Introduction to the Water Quality Project

Newport is a holiday resort with a vested interest in maintaining the highest standards of bathing water quality on the local beaches.
In May 2008 Newport Sands was one of 11 beaches in Pembrokeshire awarded Blue Flag status (and Pembrokeshire has more such beaches than any other local authority in Wales.)

THIS PAGE NEEDS BRINGING UP TO DATE!   Newport has sadly lost it’s blue flag
In May 2009 it was announced that Newport was at risk of losing its Blue Flag, there having been two sample failures of the water collected at the ‘so-called’ designated bathing site (Newport Beach North). See the following separate article on how the beach water is tested and what the results mean : Bathing Water Testing. However, subsequently the EAW (Environment Agency Wales) were able to justify applying a so-called exceptional “wet weather rider” (due to exceptional greater than 5-year rainfall event) allowing them to re-test one of failed samples, and thereby scrape by a mandatory pass for the year.
We are committed to work to ensure our water quality is improved, by further improvements to our sewage disposal system.

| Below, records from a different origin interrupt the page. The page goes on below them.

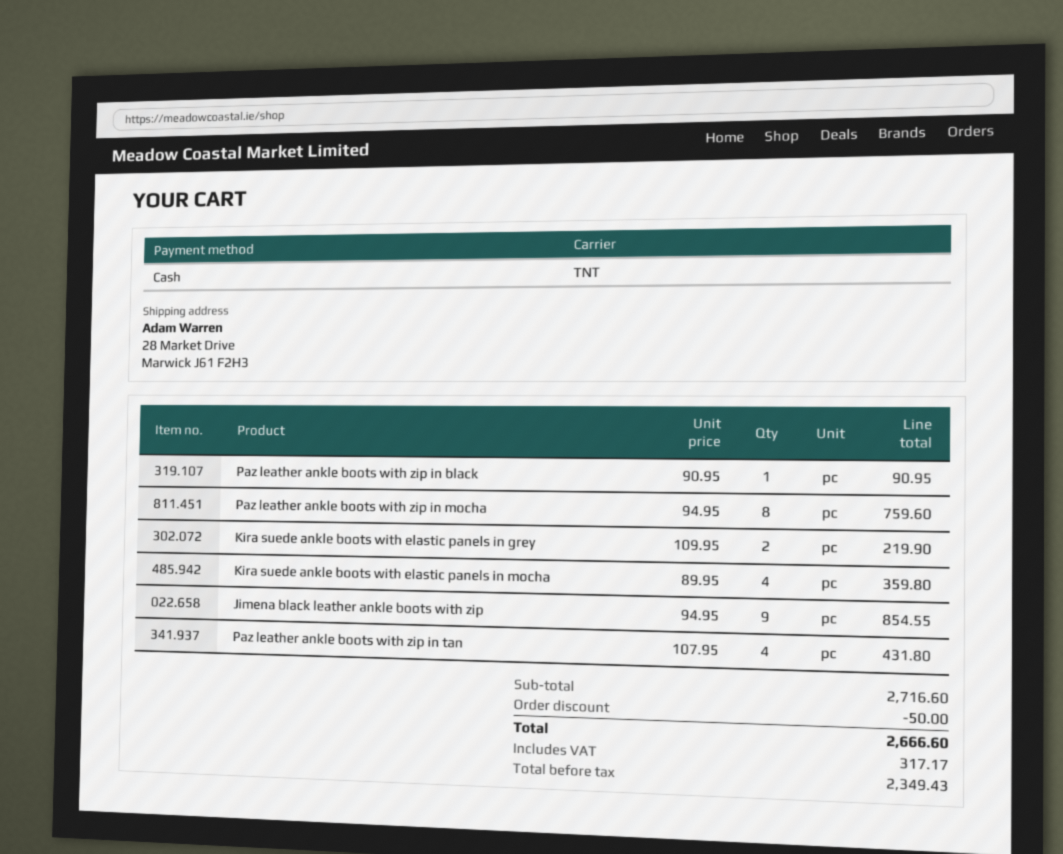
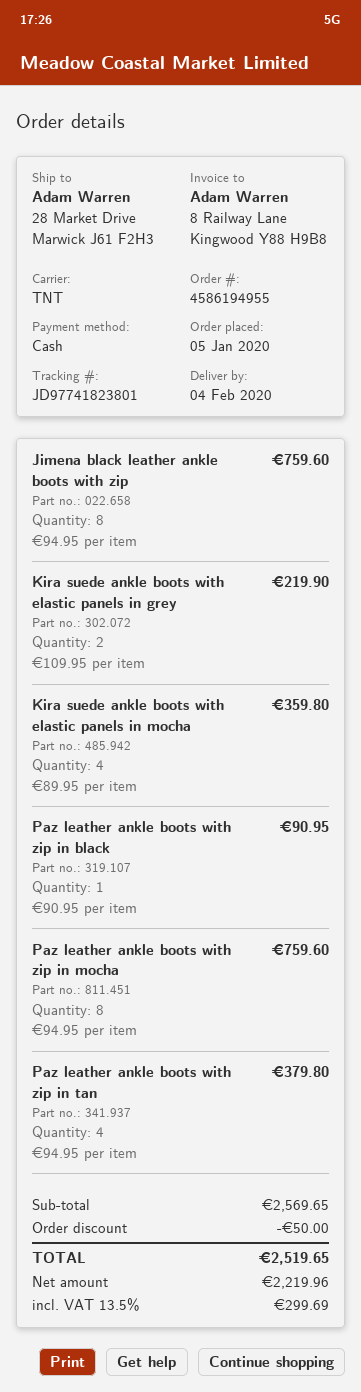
Jimena black leather ankle boots with zip: 9 x 94.95 = 854.55 -> 8 x 94.95 = 759.60
Paz leather ankle boots with zip in tan: 4 x 107.95 = 431.80 -> 4 x 94.95 = 379.80
subtotal: 2716.60 -> 2569.65
net: 2349.43 -> 2219.96
tax: 317.17 -> 299.69
total: 2666.60 -> 2519.65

This project aims to lobby and work towards a long term solution to the management of Newport sewage wastes. We want to see further measures undertaken in addition to the replacement of the so-called ‘long’ sea outfall (‘LSO‘) currently proposed by Welsh Water for completion later this year.
Sewage.
In recent years the local corporate statutory water and sewage undertaker, Dwr Cymru / Welsh Water (“DC/WW“), has spent a lot of capital funds and made very significant investments in changes to the sewage system in the Town. In particular, a second stage settlement and filtration treatment works has been built above Cwm Rhigian (known to DC/WW as the Ty Canol Farm or Newport Waste Water Treatment Works “WwTW“), whilst a duplex continuous pumping station has been built down in Cwm Gwaelod (just above the Old Lifeboat Station) to feed it (called the Cwm Sewage Pumping Station “Cwm SPS“) and the gravitational town main behind the Parrog Front has been replaced or supplemented (relieved) in different places with a larger (400-600mm int. diameter) new sewer pipe of durable man-made materials.

Unfortunately, all of this investment has very largely taken place without the benefit of consultation and engagement with those at the grassroots community level, and consequently despite these efforts we continue to suffer with occasional serious sewage problems in the town ; especially at times of ever more frequent and longer heavy rainfall events, when the surface water run-off from streets and rooftops, which is largely not segregated from the sewage, overloads the system’s capacity to handle the combined flow.

In particular, despite the upgrade to the town main above the Parrog Front, DC/WW have been unable to hold to their original commitment, and the community’s ambition, that the so-called Combined Storm Overflows (‘CSO‘ – meaning devices that discharge sewage combined with surface water run off during storm events) in the system would be permanently closed. Whilst, the pumping station down at Cwm, and thus the sewage treatment works is simply by-passed by means of a storm overspill during such times (a total of 20 days last year).

Thankfully DC/WW have now committed to a replacement of the so-called long sea outfall (‘LSO’) beneath the Cwm, which broke-up in about 2006-7 in way of the tidal median (where subject to action by low tide surf), with a replacement to be completed by March 2011. (Update – the sea outfall was indeed replaced. See this article. )

In the meanwhile, the Group is committed to lobbying the local Environment Agency (‘EAW’) officials to properly establish what precisely is the effect of untreated storm flow discharges on the bathing water quality samples taken from the Big Beach, which have led to its losing the ‘blue flag’ status for several years in the recent past, as could have happened again this year.